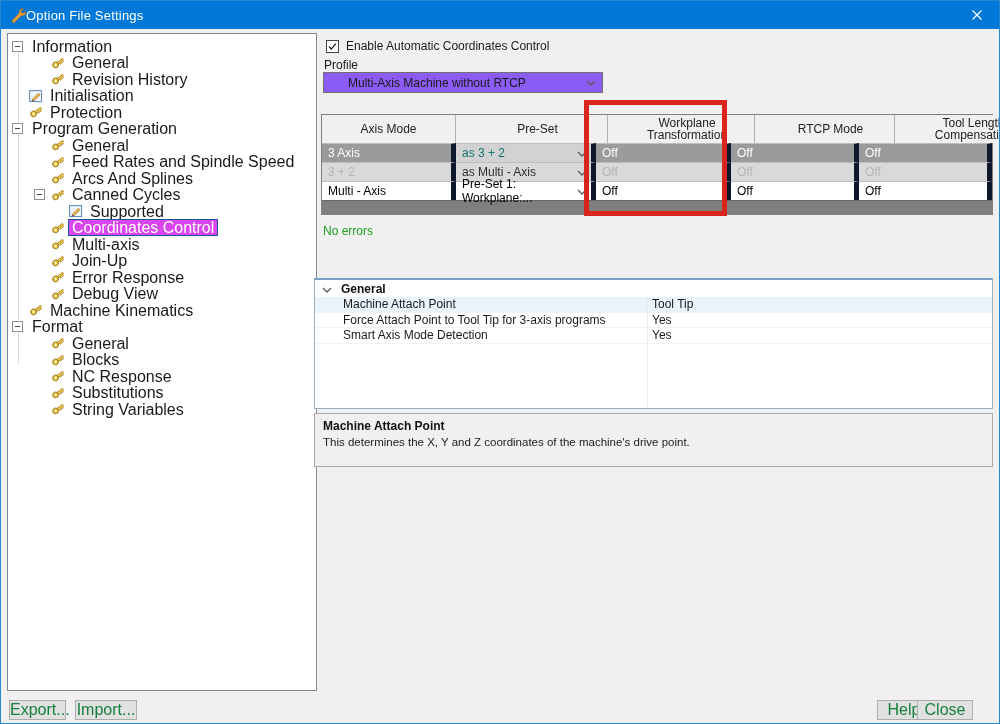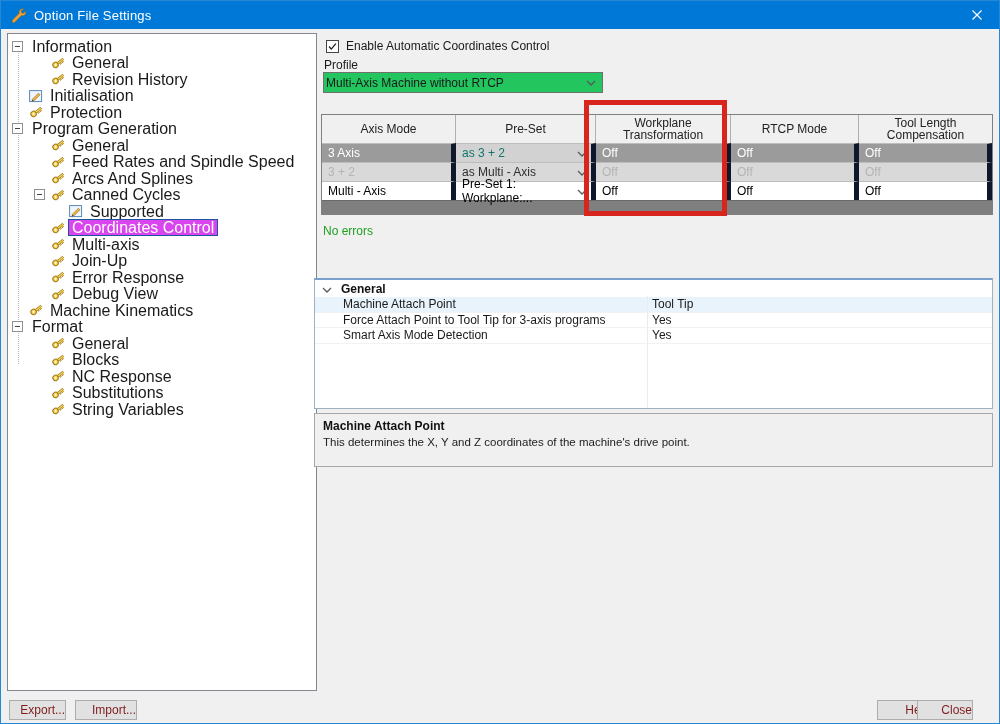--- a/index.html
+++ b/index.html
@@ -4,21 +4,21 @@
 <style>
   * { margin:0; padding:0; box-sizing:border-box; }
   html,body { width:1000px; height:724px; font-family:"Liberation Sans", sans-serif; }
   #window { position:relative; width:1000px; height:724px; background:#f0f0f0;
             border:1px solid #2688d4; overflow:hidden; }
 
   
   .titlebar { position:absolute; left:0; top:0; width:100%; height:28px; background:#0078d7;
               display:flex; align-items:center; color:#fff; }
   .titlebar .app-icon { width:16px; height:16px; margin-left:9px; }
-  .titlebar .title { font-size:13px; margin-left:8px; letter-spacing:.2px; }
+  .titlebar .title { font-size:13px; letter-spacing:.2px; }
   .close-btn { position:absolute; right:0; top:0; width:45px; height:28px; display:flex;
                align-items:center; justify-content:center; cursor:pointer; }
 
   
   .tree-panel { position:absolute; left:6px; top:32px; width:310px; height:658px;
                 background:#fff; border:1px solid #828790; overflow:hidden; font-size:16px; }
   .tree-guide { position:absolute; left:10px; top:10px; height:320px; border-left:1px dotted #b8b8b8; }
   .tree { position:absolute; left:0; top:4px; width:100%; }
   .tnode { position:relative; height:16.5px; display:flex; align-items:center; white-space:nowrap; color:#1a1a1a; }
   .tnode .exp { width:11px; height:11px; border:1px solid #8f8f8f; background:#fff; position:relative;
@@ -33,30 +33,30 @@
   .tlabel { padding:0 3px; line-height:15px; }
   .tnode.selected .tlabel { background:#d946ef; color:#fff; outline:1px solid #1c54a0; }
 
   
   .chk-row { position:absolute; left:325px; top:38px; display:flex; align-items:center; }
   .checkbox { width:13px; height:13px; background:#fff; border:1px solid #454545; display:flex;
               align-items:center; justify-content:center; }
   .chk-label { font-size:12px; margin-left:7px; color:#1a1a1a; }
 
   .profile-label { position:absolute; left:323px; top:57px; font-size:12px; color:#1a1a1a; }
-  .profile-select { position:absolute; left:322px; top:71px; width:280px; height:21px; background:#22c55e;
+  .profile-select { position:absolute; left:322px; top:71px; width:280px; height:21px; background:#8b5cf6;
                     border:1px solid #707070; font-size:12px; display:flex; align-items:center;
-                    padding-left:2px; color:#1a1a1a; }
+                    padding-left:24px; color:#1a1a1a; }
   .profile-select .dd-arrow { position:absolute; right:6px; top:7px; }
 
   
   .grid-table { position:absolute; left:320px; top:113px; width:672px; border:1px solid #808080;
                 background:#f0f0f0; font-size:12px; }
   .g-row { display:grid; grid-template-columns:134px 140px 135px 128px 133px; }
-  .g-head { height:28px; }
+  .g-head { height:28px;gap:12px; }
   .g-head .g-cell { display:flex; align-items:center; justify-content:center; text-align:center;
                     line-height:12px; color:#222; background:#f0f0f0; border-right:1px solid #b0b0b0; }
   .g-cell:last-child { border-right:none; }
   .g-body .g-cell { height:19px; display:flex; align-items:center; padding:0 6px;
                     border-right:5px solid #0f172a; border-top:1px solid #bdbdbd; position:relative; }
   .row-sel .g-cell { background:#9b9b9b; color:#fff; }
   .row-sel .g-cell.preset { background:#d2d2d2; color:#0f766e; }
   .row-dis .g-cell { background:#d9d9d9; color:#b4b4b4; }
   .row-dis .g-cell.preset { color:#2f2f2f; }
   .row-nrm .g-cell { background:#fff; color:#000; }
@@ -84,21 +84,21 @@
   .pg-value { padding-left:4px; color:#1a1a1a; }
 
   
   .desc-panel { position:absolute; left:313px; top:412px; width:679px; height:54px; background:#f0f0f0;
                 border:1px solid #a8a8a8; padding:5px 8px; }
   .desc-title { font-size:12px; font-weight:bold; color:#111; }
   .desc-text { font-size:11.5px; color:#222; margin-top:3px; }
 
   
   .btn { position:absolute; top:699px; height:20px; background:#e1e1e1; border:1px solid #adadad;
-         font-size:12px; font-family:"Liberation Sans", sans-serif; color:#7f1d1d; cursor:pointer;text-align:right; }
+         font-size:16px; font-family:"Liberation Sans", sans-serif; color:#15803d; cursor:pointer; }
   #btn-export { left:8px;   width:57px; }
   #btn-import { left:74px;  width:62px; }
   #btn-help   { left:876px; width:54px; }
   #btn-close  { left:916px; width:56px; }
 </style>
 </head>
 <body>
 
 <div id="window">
===
_Task requirements_
Given the data above, transcribe exactly the lines from the one containing "line-height:12px; color:#222; background:#f0f0f0;" down to the one containing "border-right:5px solid #0f172a;", and no others.

_Solution for this exercise_
                     line-height:12px; color:#222; background:#f0f0f0; border-right:1px solid #b0b0b0; }
   .g-cell:last-child { border-right:none; }
   .g-body .g-cell { height:19px; display:flex; align-items:center; padding:0 6px;
                     border-right:5px solid #0f172a; border-top:1px solid #bdbdbd; position:relative; }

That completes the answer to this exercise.